# MET : Masked Encoding Tabular Data

## Requirements

To run experiments mentioned in the paper and install requirements use python version >=3.7:

```setup
pip install -r requirements.txt
```

## Standard Training (MET-S)

To train the MET-S model mentioned in the paper (model without adversarial training step) for FashionMNIST dataset, run this command:

```train
python3 train.py
```

To perform hyper parameter search, use [hyper_param_tune.sh](./hyper_param_tune.sh)
```
bash hyper_param_tune.sh
```
This writes the results to met.csv, from which we select the best set of hyper-parameters.

The following hyper-parameters are available for train.py :
+ **embed_dim** : Embedding dimension
+ **ff_dim** : Feed-Forward dimension
+ **num_heads** : Number of heads
+ **model_depth_enc** : Depth of Encoder/ Number of transformers in Encoder stack
+ **model_depth_dec** : Depth of Decoder/ Number of transformers in Decoder stack
+ **mask_pct** : Masking Percentage
+ **lr** : Learning rate

Each of the above can be changed by adding --flag_name=flag_value to train.py. For example :
```
python3 train.py --model_depth_enc=1
```

The model is saved [here](./saved_models/) by default

## Adversarial Training (MET)

To train the MET model in the paper for FashionMNIST dataset trained using Adversarial training, run this command:
```train
python3 train_adv.py
```
To perform hyper parameter search, use [hyper_param_tune.sh](./hyper_param_tune.sh) by replacing train.py with train_adv.py.
```
bash hyper_param_tune.sh
```
This writes the results to met.csv, from which we select the best set of hyper-parameters.

The following hyper-parameters are available for train.py :
+ **embed_dim** : Embedding dimension
+ **ff_dim** : Feed-Forward dimension
+ **num_heads** : Number of heads
+ **model_depth_enc** : Depth of Encoder/ Number of transformers in Encoder stack
+ **model_depth_dec** : Depth of Decoder/ Number of transformers in Decoder stack
+ **mask_pct** : Masking Percentage
+ **lr** : Learning rate
+ **radius** : Radius of L2 norm ball around the input data point
+ **adv_steps** : Adversarial loop length
+ **lr_adv** : Adversarial Learning Rate

Each of the above can be changed by adding --flag_name=flag_value to train.py.

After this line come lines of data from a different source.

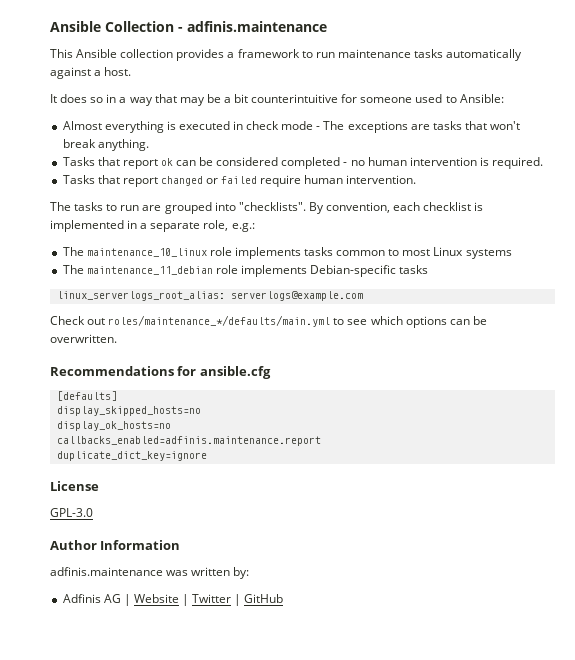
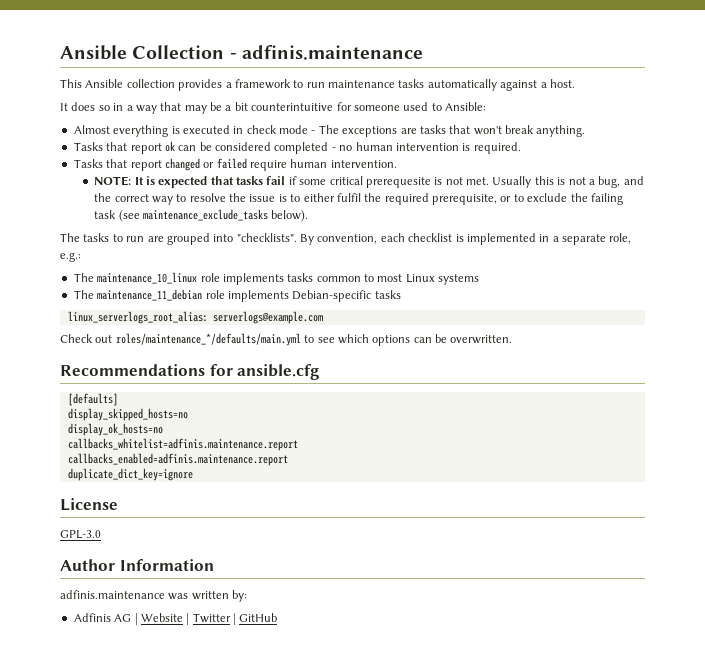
(417, 179) none -> [94,176,644,188] [94,193,623,205] [94,209,309,222] // NOTE: It is expected that tasks fail if some critical prerequesite is not met. Usually this is not a bug, and the correct way to resolve the issue is to either fulfil the required prerequisite, or to exclude the failing task (see maintenance_exclude_tasks below).
(171, 426) none -> [67,438,298,451] // callbacks_whitelist=adfinis.maintenance.report

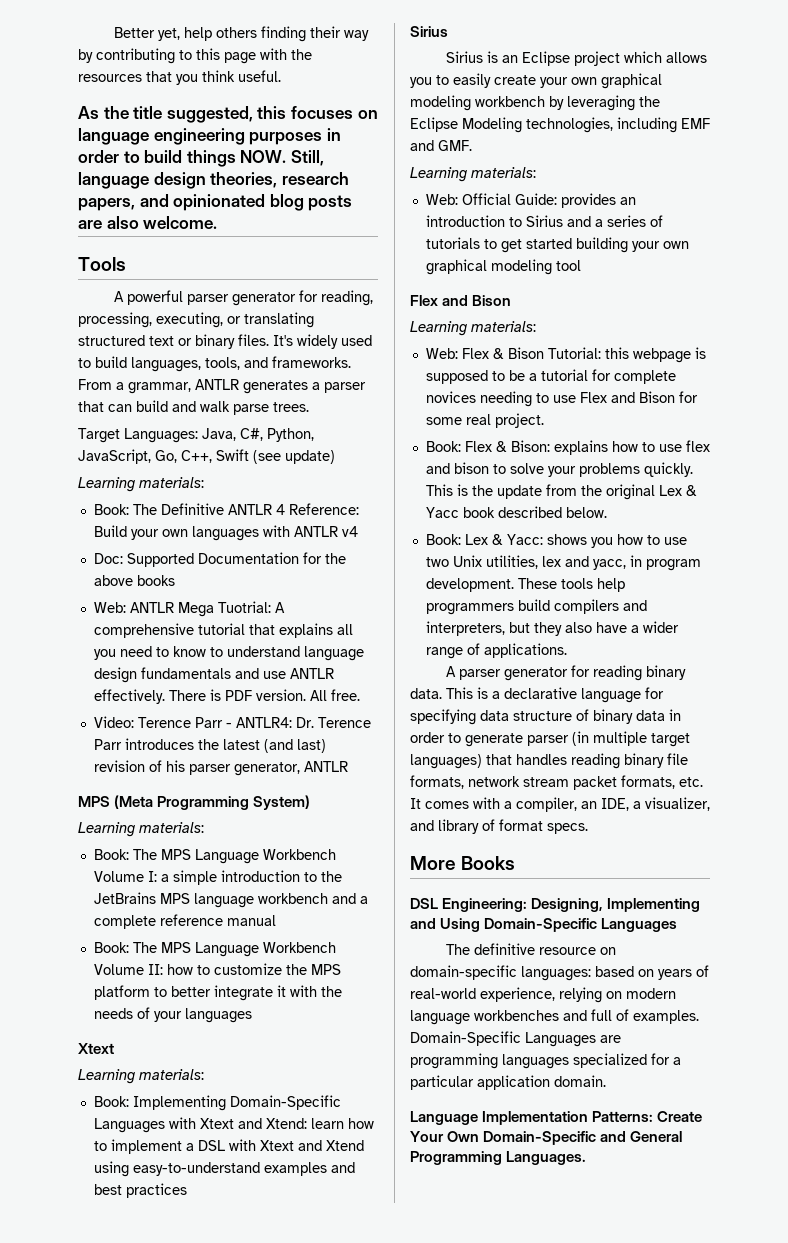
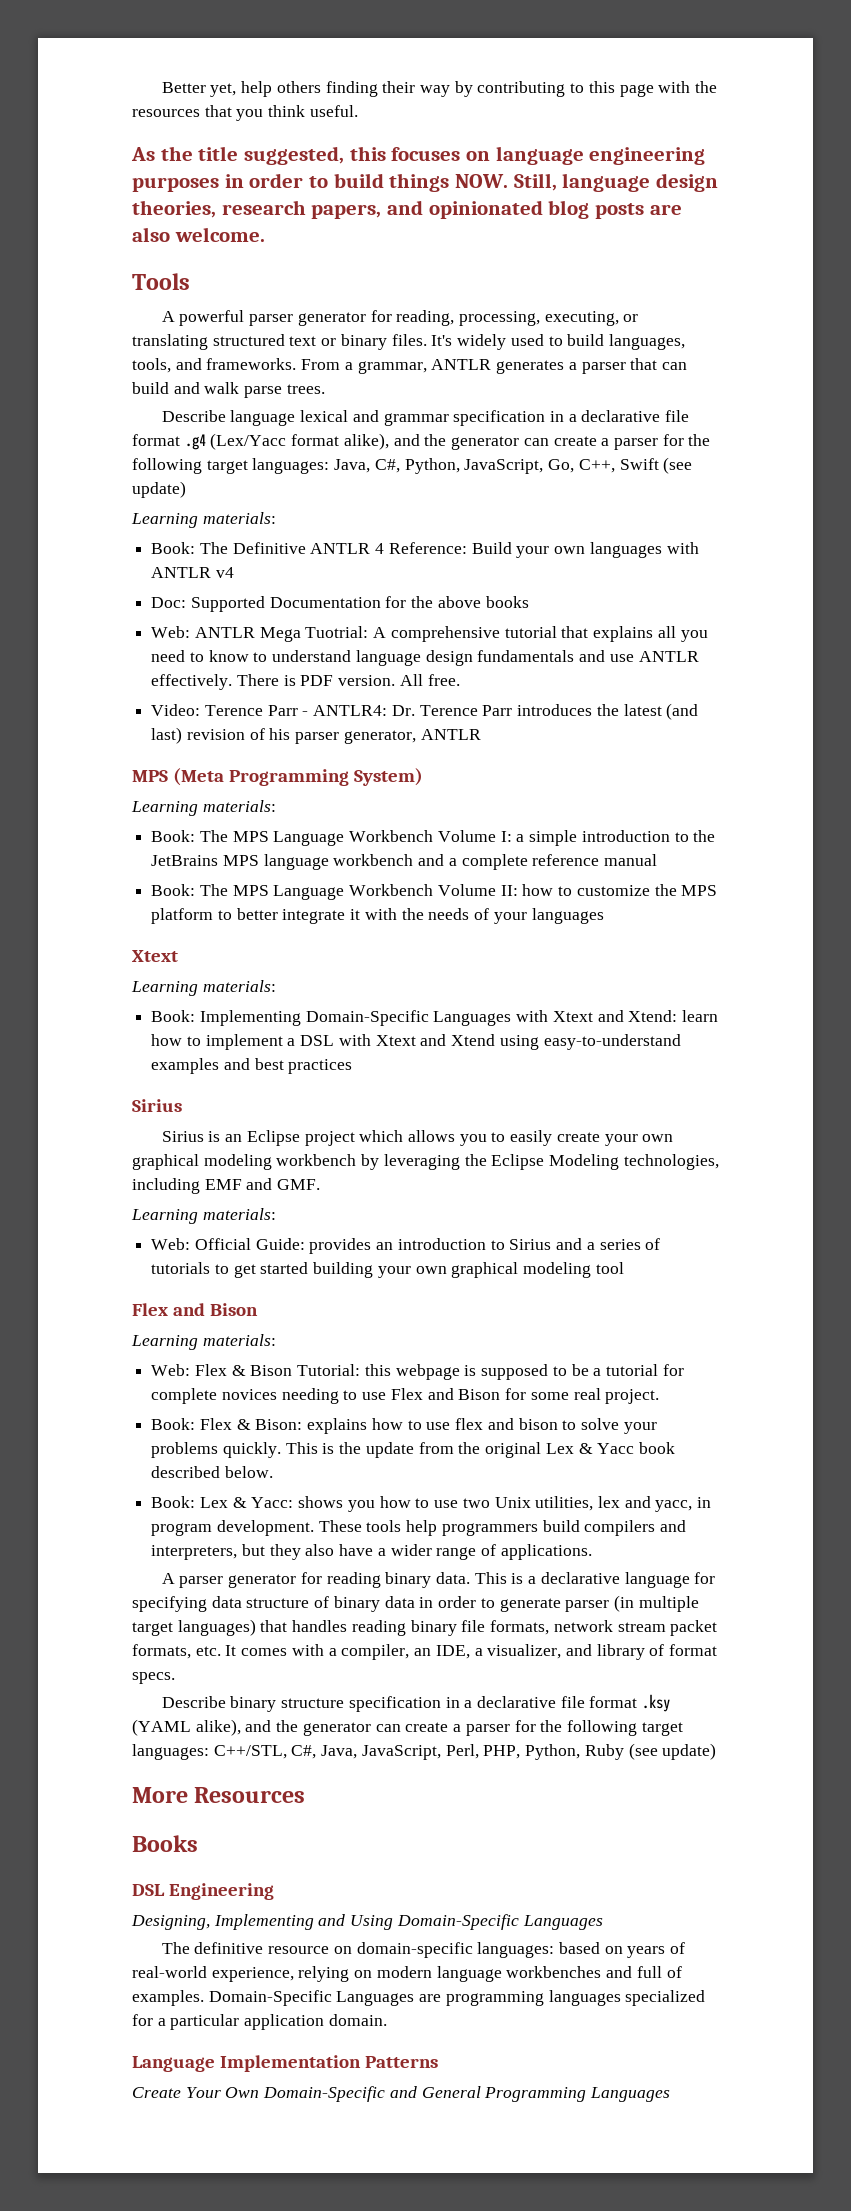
[78,428,198,443] Target Languages: -> [161,410,690,426] [132,433,711,450] [132,458,330,474] Describe language lexical and grammar specification in a declarative file format .g4 (Lex/Yacc format alike), and the generator can create a parser for the following target languages:
(588, 828) none -> [161,1694,671,1712] [132,1719,683,1736] [132,1743,717,1760] // Describe binary structure specification in a declarative file format .ksy (YAML alike), and the generator can create a parser for the following target languages: C++/STL, C#, Java, JavaScript, Perl, PHP, Python, Ruby (see update)
(456, 863) none -> [194,1787,306,1803] Resources //
[442,898,528,912] Engineering: -> [168,1883,274,1900] Engineering //
[592,1111,654,1122] Patterns: -> [364,2056,438,2068] Patterns //
[506,1151,587,1165] Languages. -> [590,2087,671,2102] Languages

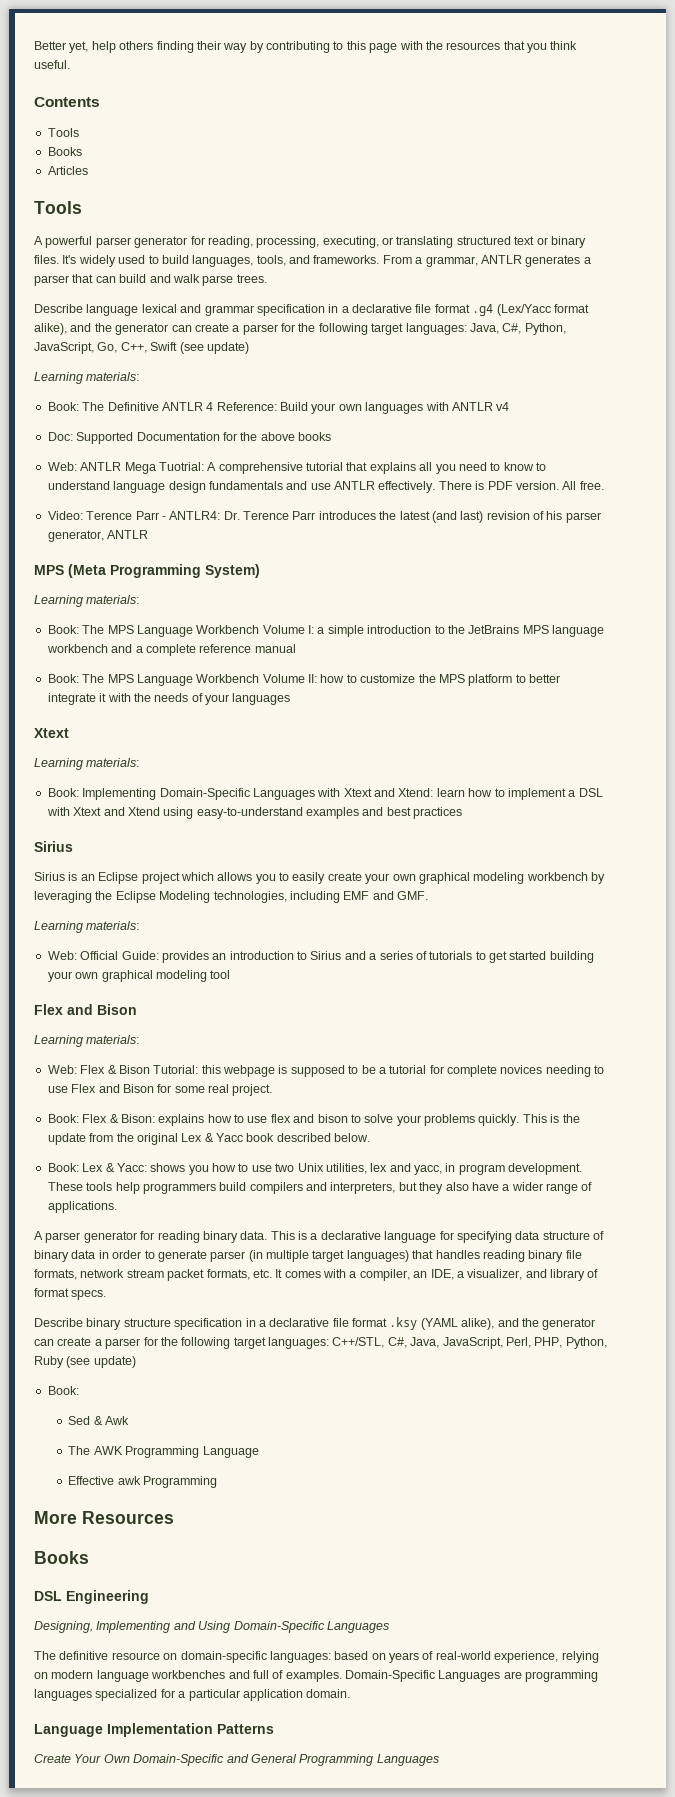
[131,146,706,165] [132,173,719,192] [132,200,682,219] [132,227,265,242] As the title suggested, this focuses on language engineering purposes in order to build things NOW. Still, language design theories, research papers, and opinionated blog posts are also welcome. -> [34,97,100,107] [47,128,79,137] [47,147,82,156] [47,166,88,175] Contents // Tools // Books // Articles
(717, 1751) none -> [47,1386,79,1395] [68,1416,130,1425] [68,1446,259,1458] [68,1476,218,1488] // Book: // Sed & Awk // The AWK Programming Language // Effective awk Programming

For example :
```
python3 train_adv.py --radius=14
```

The model is saved [here](./saved_models/) by default

## Adding a new dataset :

You can try using the model on any new dataset by creating a csv file. The first column of the csv file should be class followed by the attributes. Sample csv files are available in [data](./data/)

To pass on the csv file to any of the training and evaluation scripts use the following flags :
+ **num_classes** : Number of classes
+ **model_kw** : Keyword for model (Eg fmnist for fashion-mnist)
+ **train_data_path** : Path to train csv file
+ **val_data_path** : Path to validation csv file
+ **test_data_path** : Path to test csv files

- By default models are stored in [saved_models](./saved_models/). You can change the training path using flag **model_path**.
- Synthetic dataset can be created using [get_2d_dataset.py](./data/get_2d_data.py). By default a created dataset is available in [data](./data/2d_train.csv)

## Pre-trained Models

Pretrained models for FashionMNIST for optimal adversarial training setting is available in [saved_models](./saved_models/). You can extract the models using command:
```7z
7z e fmnist_saved.7z.001
```
```
7z e fmnist_saved_adv.7z.001
```

## Evaluation

To evaluate the saved MET-S model run
```eval
python3 eval.py --model_path="./saved_models/fmnist_64_1_64_6_1_70_1e-05" --model_path_linear="./saved_models/fmnist_linear_64_1_64_6_1_70_1e-05"
```

To evaluate the saved MET model run
```
python3 eval.py --model_path="./saved_models/fmnist_adv_64_1_64_6_1_70_1e-05" --model_path_linear="./saved_models/fmnist_linear_adv_64_1_64_6_1_70_1e-05"
```

By default results are written to **met.csv**.